They mustn’t unlawfully interfere with the tenant’s use of the premises. What’s more, building insurance on commercial property is usually handled by the owner or landlord. Although, the costs of building insurance can be passed onto the tenant.

Where disputes arise between commercial landlords and their tenants, specialist solicitors can help mediate and resolve certain issues. Examples include dealing with claims for dilapidations and disrepairs, contested rent reviews, and terminating or renewing tenancies.

Should commercial tenants stop paying rent, landlords have several options available to collect what’s owed, or take other remedial actions. Chiefly, there is forfeiture. This enables landlords to end a lease where tenants fail to pay rent. An express right to forfeit can be laid out in a lease.

There is also the Commercial Rent Arrears Recovery (CRAR) statutory right. This allows commercial landlords to recover rent through the seizure, and sale of their tenant’s goods. Outside of these options, there are also payment agreements, debt recovery proceedings, statutory demands and more.

Each of the options available to commercial landlords have their advantages and disadvantages. To investors understand what may be best for their circumstances, they should seek out expert guidance.

rights responsibilities tenant

Rights & responsibilities of the tenants

Responsibilities for commercial property will often be laid out in a tenancy agreement.
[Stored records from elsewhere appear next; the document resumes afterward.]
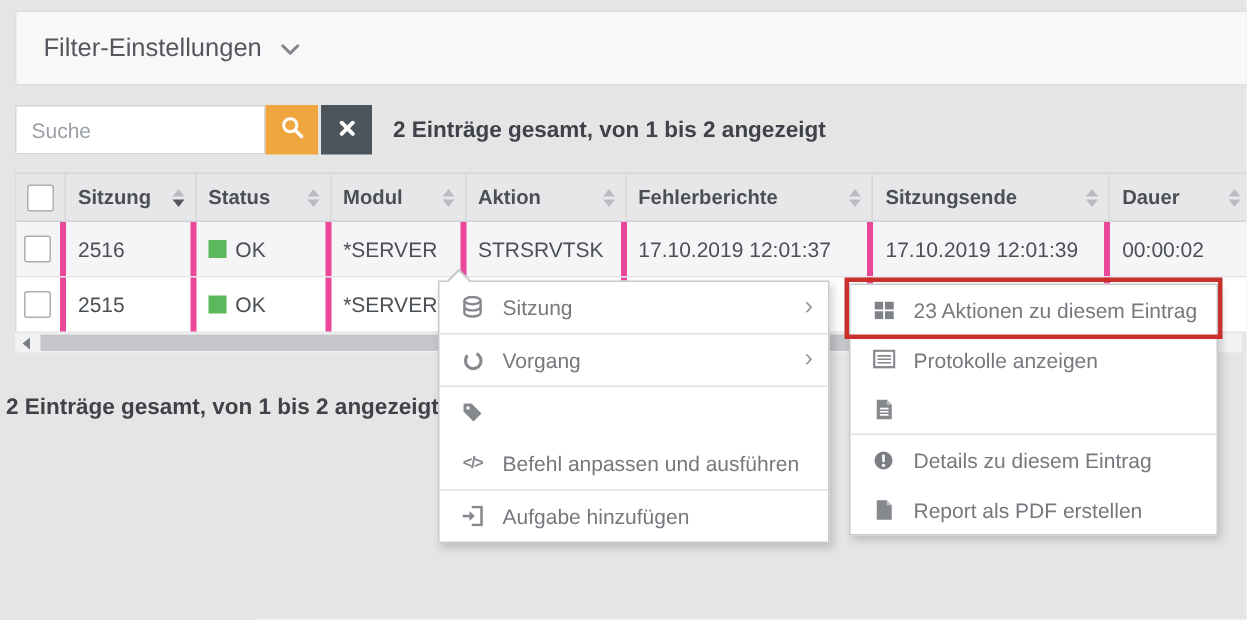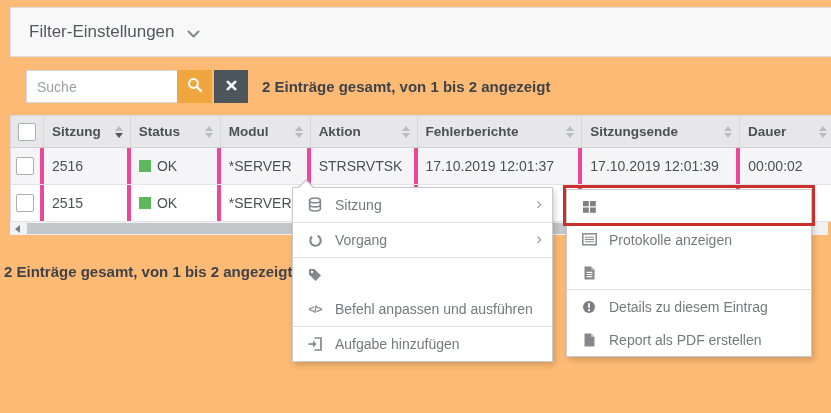--- a/index.html
+++ b/index.html
@@ -5,7 +5,7 @@
   html,body{margin:0;padding:0;}
   #screen{
     position:relative;width:831px;height:413px;overflow:hidden;
-    background:#fdba74;font-family:"Liberation Sans",sans-serif;
+    background:#e5e5e5;font-family:"Liberation Sans",sans-serif;
     -webkit-font-smoothing:antialiased;
   }
   

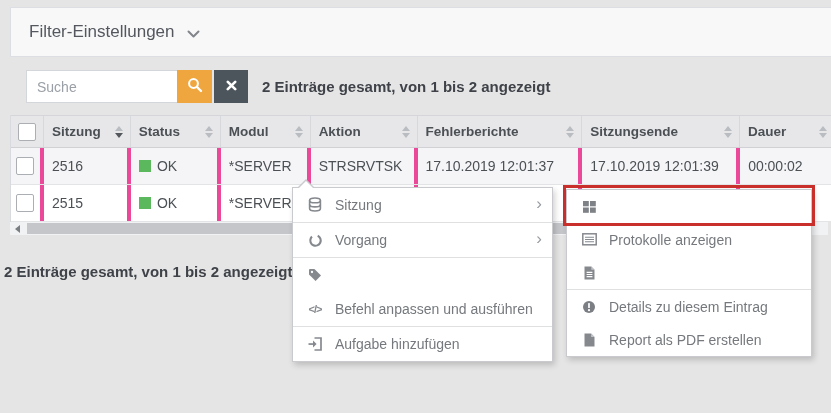--- a/index.html
+++ b/index.html
@@ -23,7 +23,6 @@
     border:1px solid #D3D6DA;background:#fff;box-sizing:border-box;
     padding:0 10px;font-size:14px;color:#555;font-family:"Liberation Sans",sans-serif;
     outline:none;
-    margin-left:16px;
   }
   .search-input::placeholder{color:#9AA0A6;}
   .btn{position:absolute;top:70px;height:33px;border:none;display:flex;

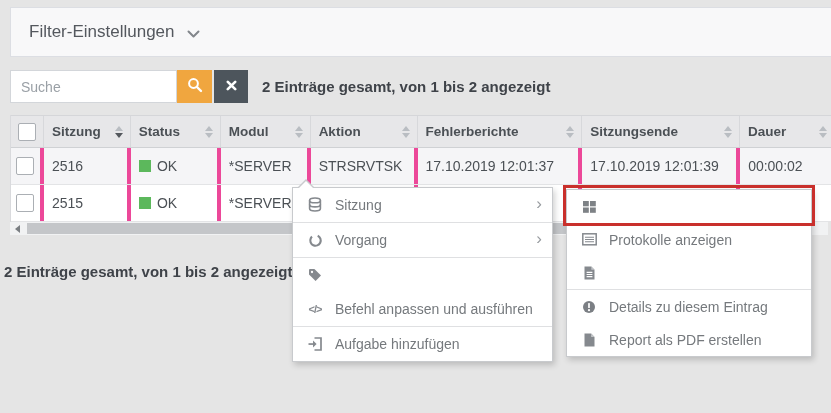--- a/index.html
+++ b/index.html
@@ -284,6 +284,7 @@
           <rect x="7" y="6.5" width="5.8" height="5.3" fill="#7E8286"></rect>
         </svg>
       </span>
+      <span>23 Aktionen zu diesem Eintrag</span>
     </div>
 
     <div class="mi">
This agreement will clearly identify who is responsible for what – the commercial landlord or the tenant.

Generally, commercial tenant’s rights are defined via the Landlord and Tenant Act of 1954. This act can give business tenants the right to “Security of Tenure”, while also regulating the way in which commercial leases can be ended or extended.

Security of Tenure provides commercial tenants with the right to renew their tenancies on the same terms when it ends. It also allows businesses to stay in the premises during the renewal process.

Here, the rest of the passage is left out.